[[ TASK MATERIAL, beginning ]]
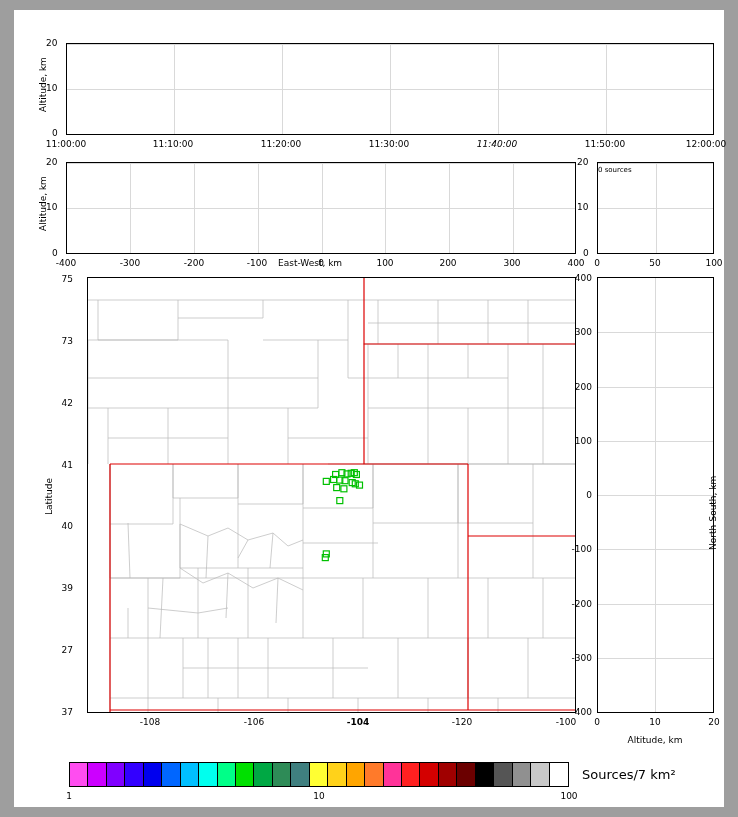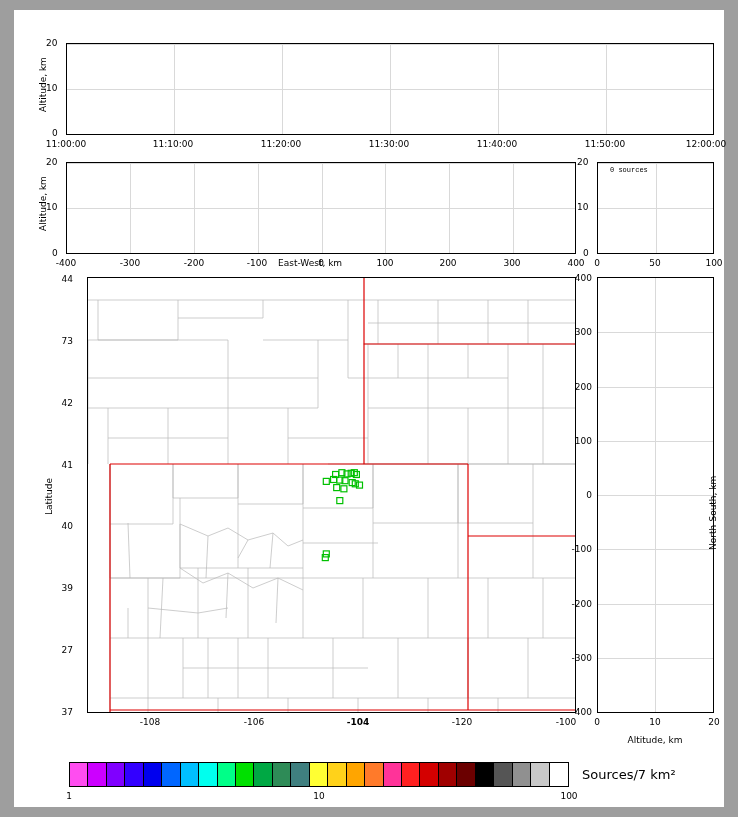--- a/index.html
+++ b/index.html
@@ -75,7 +75,7 @@
   <div class="tick-label" style="left:159px;top:129px;transform:translateX(-50%);">11:10:00</div>
   <div class="tick-label" style="left:267px;top:129px;transform:translateX(-50%);">11:20:00</div>
   <div class="tick-label" style="left:375px;top:129px;transform:translateX(-50%);">11:30:00</div>
-  <div class="tick-label" style="left:483px;top:129px;transform:translateX(-50%);">11:40:00</div>
+  <div class="tick-label" style="left:483px;top:129px;transform:translateX(-50%);font-style:italic;">11:40:00</div>
   <div class="tick-label" style="left:591px;top:129px;transform:translateX(-50%);">11:50:00</div>
   <div class="tick-label" style="left:692px;top:129px;transform:translateX(-50%);">12:00:00</div>
   <div class="axis-title rot90" style="left:24px;top:102px;">Altitude, km</div>

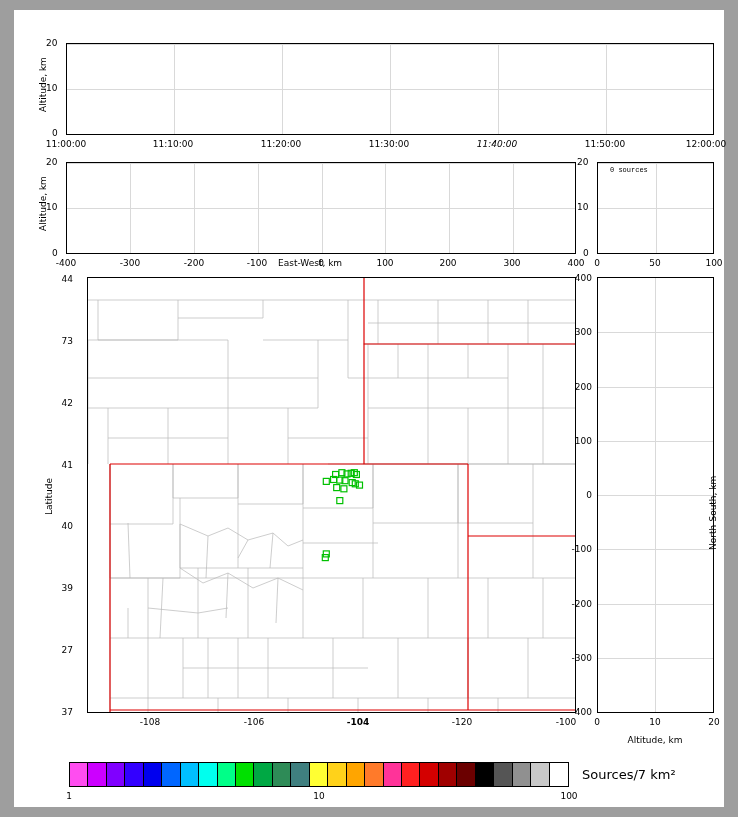--- a/index.html
+++ b/index.html
@@ -110,7 +110,7 @@
     <div class="gridline" style="left:0;right:0;top:45px;height:1px;"></div>
     <div class="gridline" style="left:0;right:0;top:0px;height:1px;"></div>
     <div class="gridline" style="left:58px;top:0;bottom:0;width:1px;"></div>
-    <div class="small-note" style="left:12px;top:3px;font-family:Liberation Mono, monospace;">0 sources</div>
+    <div class="small-note" style="left:0;top:3px;">0 sources</div>
   </div>
   <div class="tick-label" style="left:569px;top:238px;">0</div>
   <div class="tick-label" style="left:563px;top:192px;">10</div>

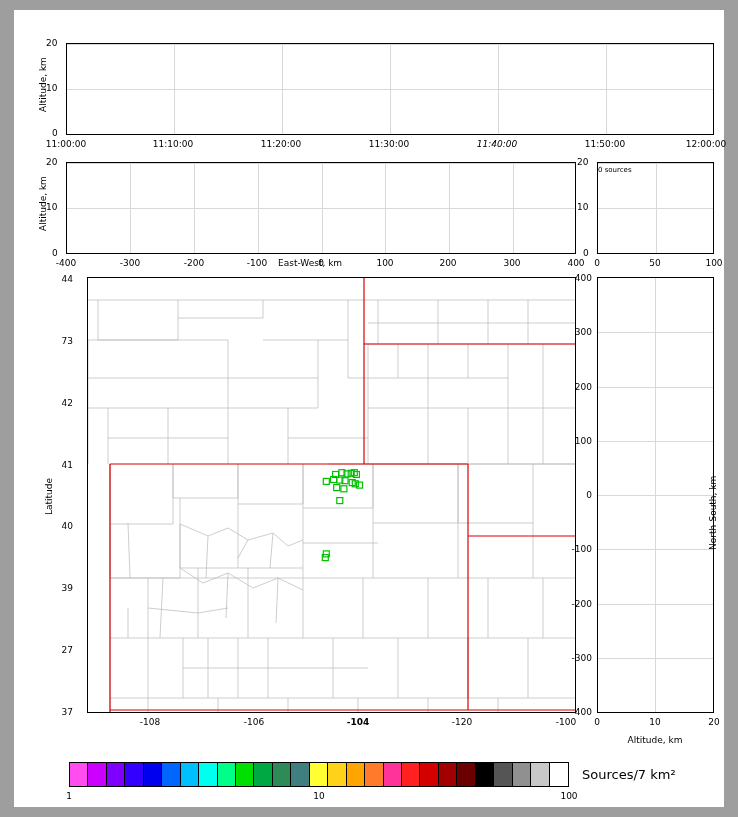--- a/index.html
+++ b/index.html
@@ -261,7 +261,7 @@
   <div class="tick-label" style="left:59px;top:450px;transform:translateX(-100%);">41</div>
   <div class="tick-label" style="left:59px;top:388px;transform:translateX(-100%);">42</div>
   <div class="tick-label" style="left:59px;top:326px;transform:translateX(-100%);">73</div>
-  <div class="tick-label" style="left:59px;top:264px;transform:translateX(-100%);">44</div>
+  <div class="tick-label" style="left:59px;top:264px;transform:translateX(-100%);">75</div>
 
   <div class="tick-label" style="left:136px;top:707px;transform:translateX(-50%);">-108</div>
   <div class="tick-label" style="left:240px;top:707px;transform:translateX(-50%);">-106</div>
[[ TASK MATERIAL, end ]]
> **ABOUT THIS EXERCISE**: Repeat the records above exactly. Pictures do not belong in the copy.

> **EXERCISE RESULT**:
--- a/index.html
+++ b/index.html
@@ -75,7 +75,7 @@
   <div class="tick-label" style="left:159px;top:129px;transform:translateX(-50%);">11:10:00</div>
   <div class="tick-label" style="left:267px;top:129px;transform:translateX(-50%);">11:20:00</div>
   <div class="tick-label" style="left:375px;top:129px;transform:translateX(-50%);">11:30:00</div>
-  <div class="tick-label" style="left:483px;top:129px;transform:translateX(-50%);">11:40:00</div>
+  <div class="tick-label" style="left:483px;top:129px;transform:translateX(-50%);font-style:italic;">11:40:00</div>
   <div class="tick-label" style="left:591px;top:129px;transform:translateX(-50%);">11:50:00</div>
   <div class="tick-label" style="left:692px;top:129px;transform:translateX(-50%);">12:00:00</div>
   <div class="axis-title rot90" style="left:24px;top:102px;">Altitude, km</div>

--- a/index.html
+++ b/index.html
@@ -110,7 +110,7 @@
     <div class="gridline" style="left:0;right:0;top:45px;height:1px;"></div>
     <div class="gridline" style="left:0;right:0;top:0px;height:1px;"></div>
     <div class="gridline" style="left:58px;top:0;bottom:0;width:1px;"></div>
-    <div class="small-note" style="left:12px;top:3px;font-family:Liberation Mono, monospace;">0 sources</div>
+    <div class="small-note" style="left:0;top:3px;">0 sources</div>
   </div>
   <div class="tick-label" style="left:569px;top:238px;">0</div>
   <div class="tick-label" style="left:563px;top:192px;">10</div>

--- a/index.html
+++ b/index.html
@@ -261,7 +261,7 @@
   <div class="tick-label" style="left:59px;top:450px;transform:translateX(-100%);">41</div>
   <div class="tick-label" style="left:59px;top:388px;transform:translateX(-100%);">42</div>
   <div class="tick-label" style="left:59px;top:326px;transform:translateX(-100%);">73</div>
-  <div class="tick-label" style="left:59px;top:264px;transform:translateX(-100%);">44</div>
+  <div class="tick-label" style="left:59px;top:264px;transform:translateX(-100%);">75</div>
 
   <div class="tick-label" style="left:136px;top:707px;transform:translateX(-50%);">-108</div>
   <div class="tick-label" style="left:240px;top:707px;transform:translateX(-50%);">-106</div>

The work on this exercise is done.